Having survived more than half a century on the battlefield of literature, many narrators and poets, young men and women, have asked me to give them some advice. The first thing I tell them is that I agree with Virginia Woolf about having even a modest income, and a room of their own where they can defend themselves against intruders. Then, especially in the case of poets, I give them the same advice Juan Ramón Jiménez gave me: “When you are working on a poem,” he would say, “after you finish it and put your pen down on the table, open one of your favorite books of poetry and read a poem that has particularly made an impression on you. This will give you both humility and ambition, and it is possible that the muse will enlighten you.”

Speaking of pens, I personally find it impossible to compose a poem on the computer. Narratives or articles, no problem; poetry, never. I need my pen and unlined pages with three holes punched at the edge to fit in green binders. It’s an idiosyncrasy, I know, but idiosyncrasies are terribly important in an undertaking as delicate as writing poetry. And speaking of unlined paper and bindings, I must confess that ever since I published my second little book of poems, I have had a place for seedlings that my husband gave me as a gift: my notebook where I jot down ideas, dreams, thoughts, fragments of readings that have moved me and, of course, the first drafts of my poems. Some of my notes lie dormant there for months or years, until one day upon re-reading them something clicks and I find myself writing another poem.

When it comes to women writers, I advise them to free themselves from the sense of guilt that stems from not being perfect housewives, and to observe what Joseph Campbell said: “Follow your bliss”—follow your calling.

“Endless Love”


To conclude, I would like to read you two fragments from a long poem, the most recent one I have published.
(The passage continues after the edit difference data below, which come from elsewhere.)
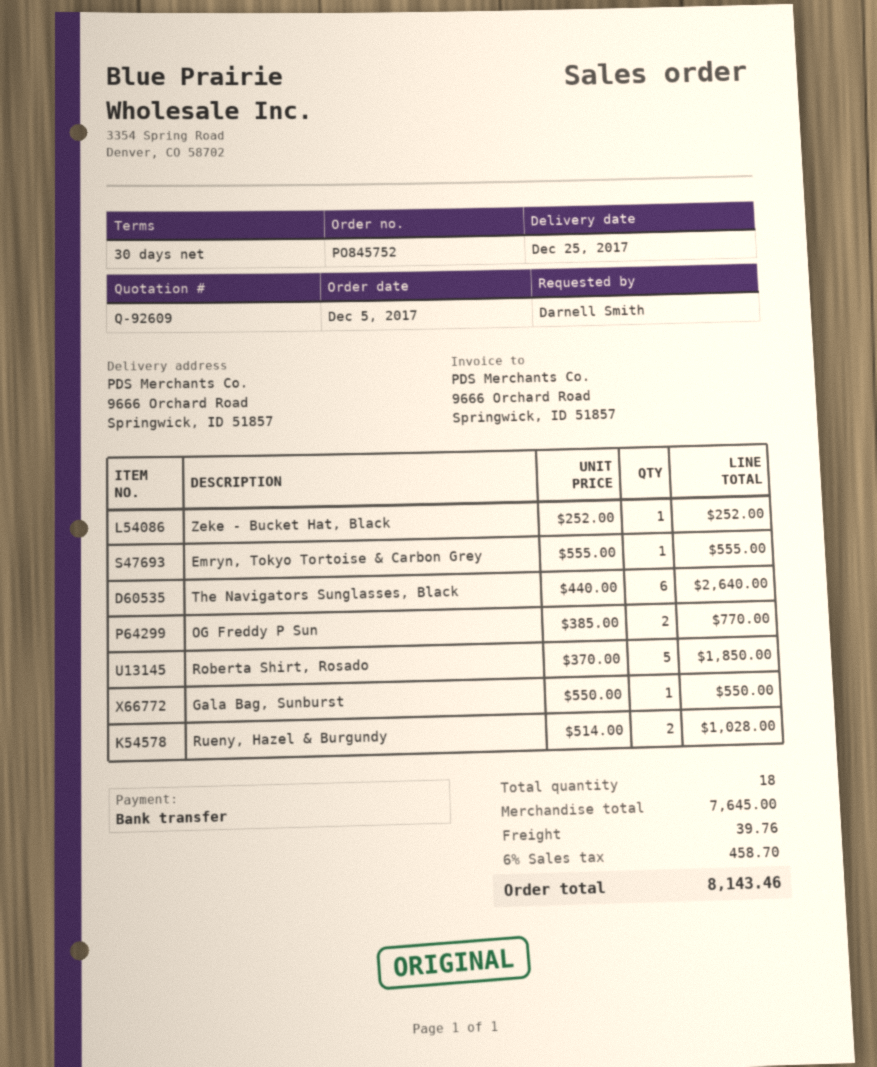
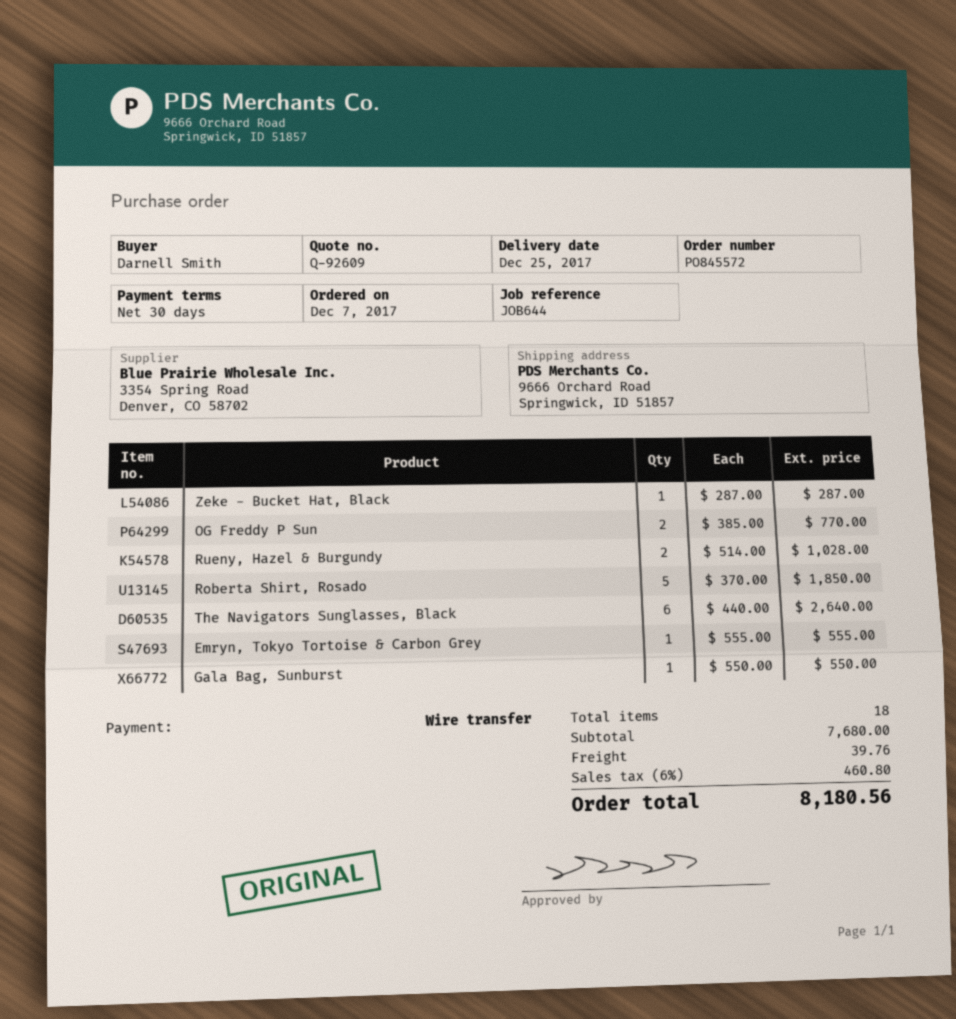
order number: PO845752 -> PO845572
order date: 2017-12-05 -> 2017-12-07
Zeke - Bucket Hat, Black: 1 x 252.00 = 252.00 -> 1 x 287.00 = 287.00
subtotal: 7645.00 -> 7680.00
tax: 6% = 458.70 -> 6% = 460.80
total: 8143.46 -> 8180.56

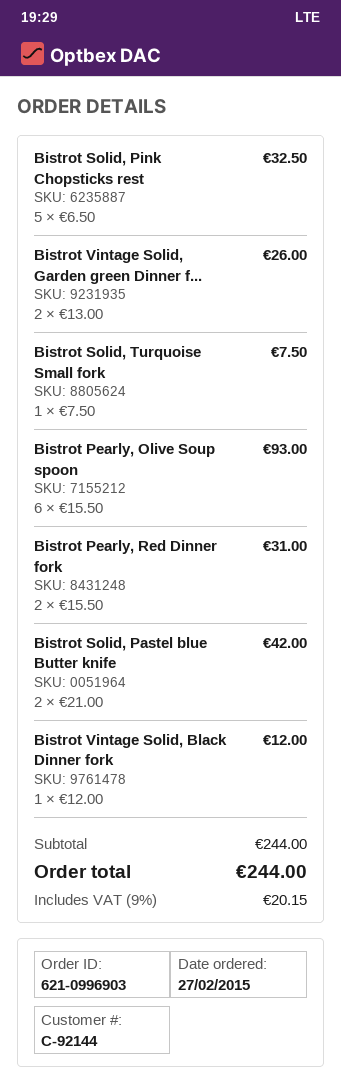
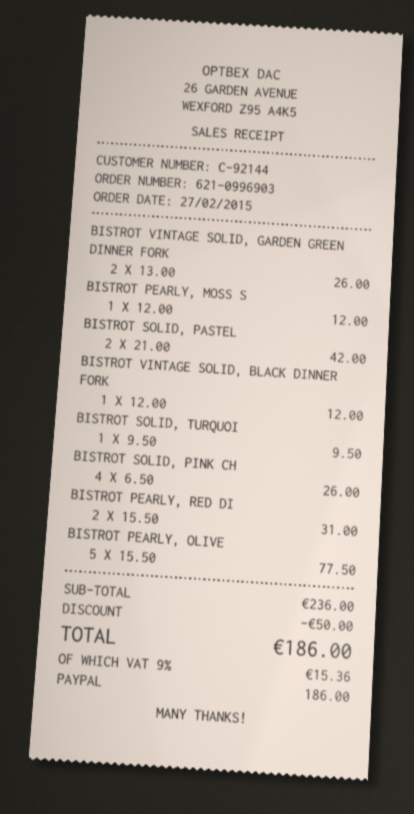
Bistrot Solid, Pink Chopsticks rest: 5 x 6.50 = 32.50 -> 4 x 6.50 = 26.00
Bistrot Solid, Turquoise Small fork: 1 x 7.50 = 7.50 -> 1 x 9.50 = 9.50
Bistrot Pearly, Olive Soup spoon: 6 x 15.50 = 93.00 -> 5 x 15.50 = 77.50
BISTROT PEARLY, MOSS S: none -> 1 x 12.00 = 12.00
subtotal: 244.00 -> 236.00
discount: none -> 50.00
tax: 9% = 20.15 -> 9% = 15.36
total: 244.00 -> 186.00

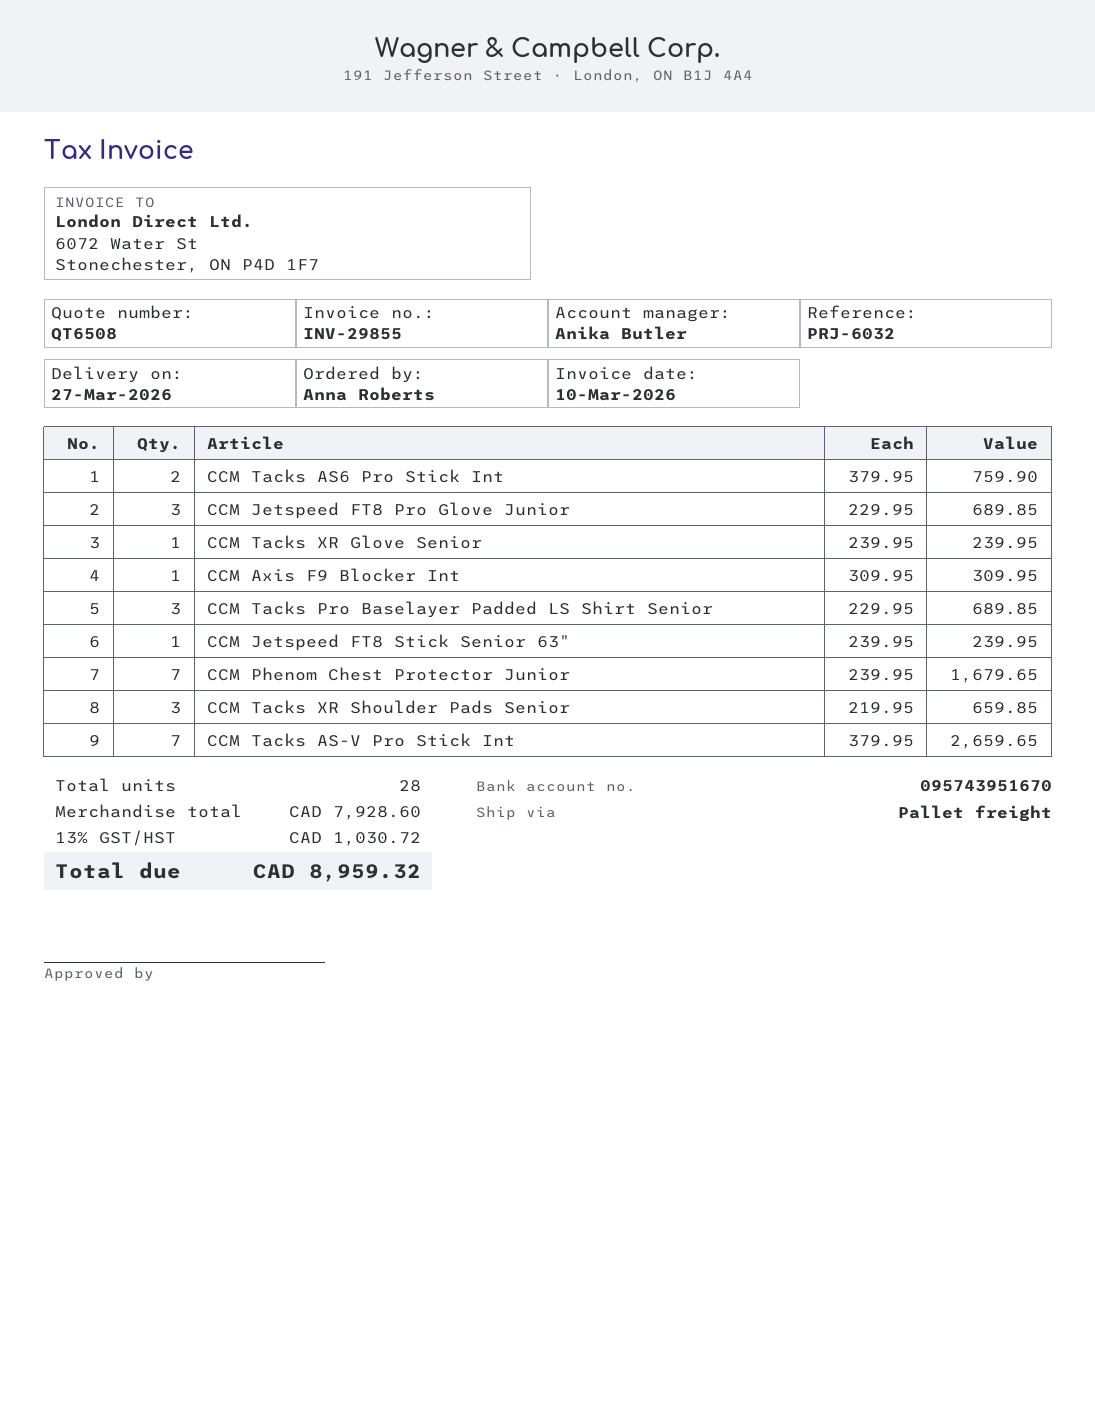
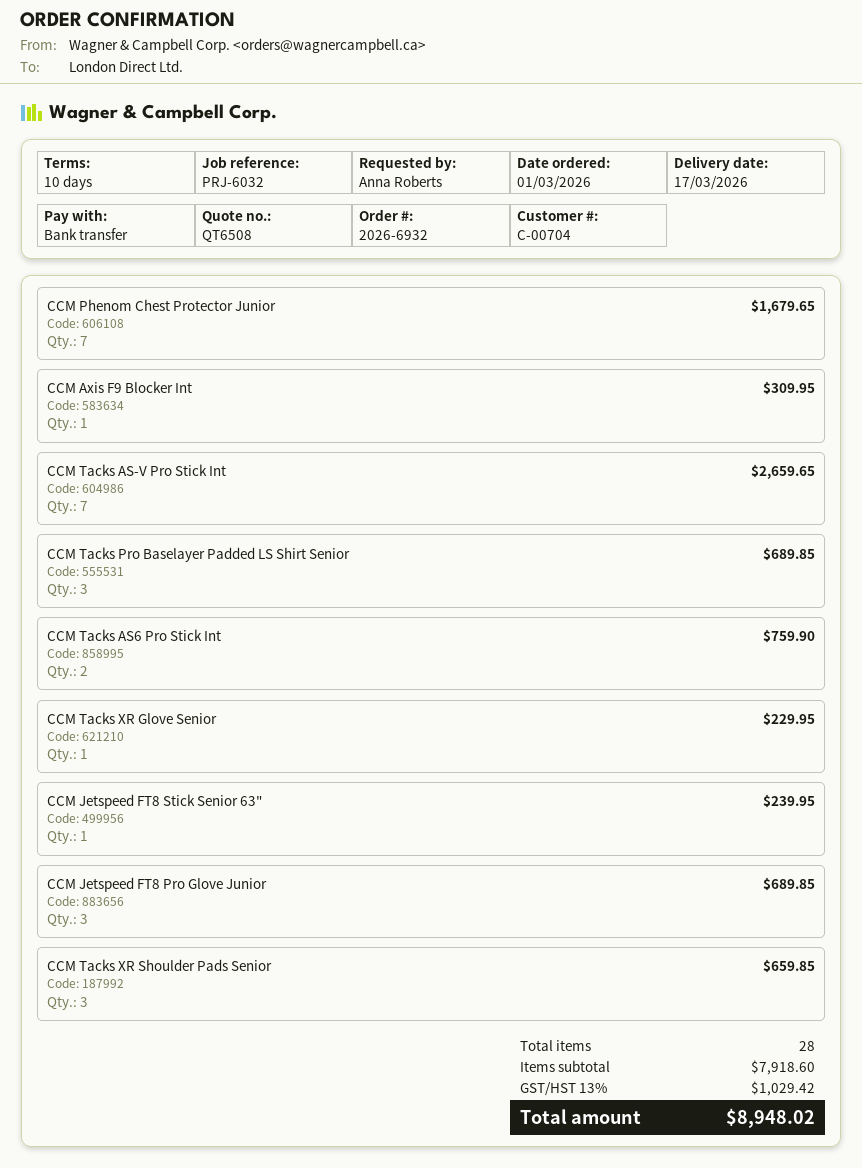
delivery date: 2026-03-27 -> 2026-03-17
CCM Tacks XR Glove Senior: 1 for 239.95 -> 1 for 229.95
subtotal: 7928.60 -> 7918.60
tax: 13% = 1030.72 -> 13% = 1029.42
total: 8959.32 -> 8948.02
It’s called “Endless Love” and expresses what I feel about words: that they never let us go.


My earthly adventure / is intangible / I would forget / that I exist / that I barely am / an instrument / of rough wood / and muted voice. / Sometimes / sadness comforts me / the echoes comfort me / voices that stampede away / and that I never / heard. / The universe has broken / in a thousand pieces / this threshold one piece / a ghost / with trees, / its music within me / I would that my lips / pronounce words / words disjointed / solitary / and magical / words like leaves / to shade the spell / of these branches / that are stirring. / Could they be dead loves? / I am dizzy from the silence / I close my eyes / I dream / another dream / in my dream / another reality / yet unknown. / Volcanoes of words / some spew fire / others lava / they reach my feet / the igneous rocks / I bend my knee before them / as before an altar / they are perhaps the relics / of a darkened world / defenseless creatures / that bring forth / my tears / forgotten words / that just now I drink. / Their igneous beauty / chokes me up / words in other tongues / that I fail to understand / I lull them / I please them / words that I devised / or others invented. / Let us drink you and I / to the words / the soaring words / that reach you as well / to the black trees / that sharpen / my anguish. / Let us drink to the song / that becomes flame / let us drink to the flame / and the conflagration.

Thank you.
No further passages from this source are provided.